(INPUT DATA)

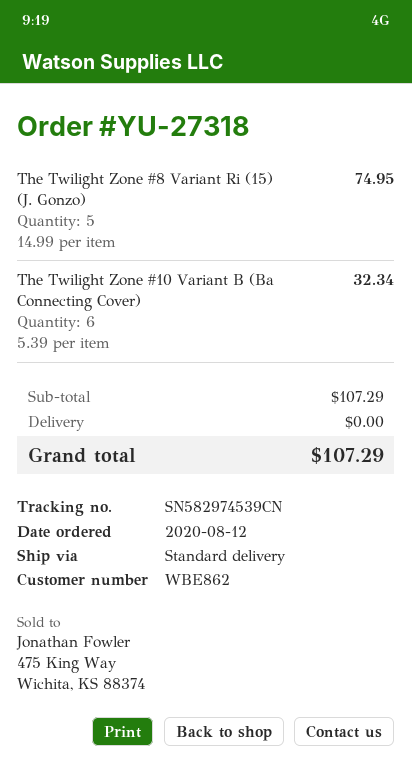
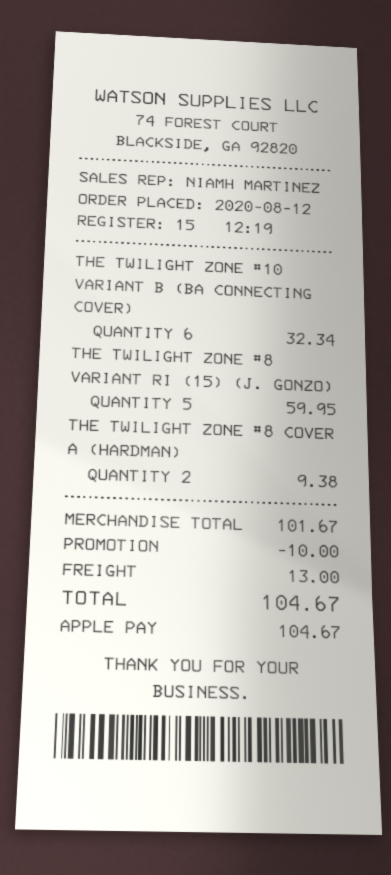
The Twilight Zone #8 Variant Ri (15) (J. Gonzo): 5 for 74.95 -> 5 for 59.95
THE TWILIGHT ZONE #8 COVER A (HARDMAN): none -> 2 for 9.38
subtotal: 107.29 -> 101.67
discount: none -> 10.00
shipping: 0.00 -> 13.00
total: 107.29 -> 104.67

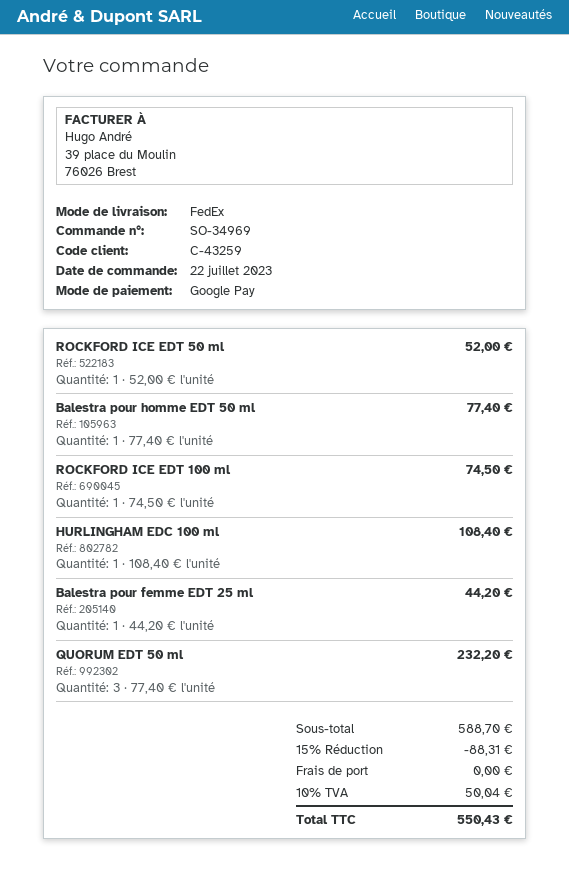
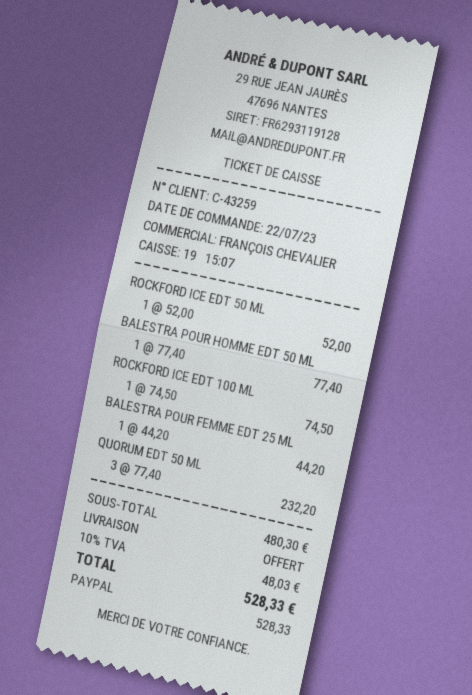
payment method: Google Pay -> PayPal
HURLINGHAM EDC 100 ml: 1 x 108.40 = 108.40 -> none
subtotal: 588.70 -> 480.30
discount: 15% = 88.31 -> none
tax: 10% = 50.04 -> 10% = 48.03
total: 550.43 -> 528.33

(End INPUT DATA)

» WORK TASK: The answer must consist of every line from the data that holds the string "discount".

» TASK RESULT:
discount: none -> 10.00
discount: 15% = 88.31 -> none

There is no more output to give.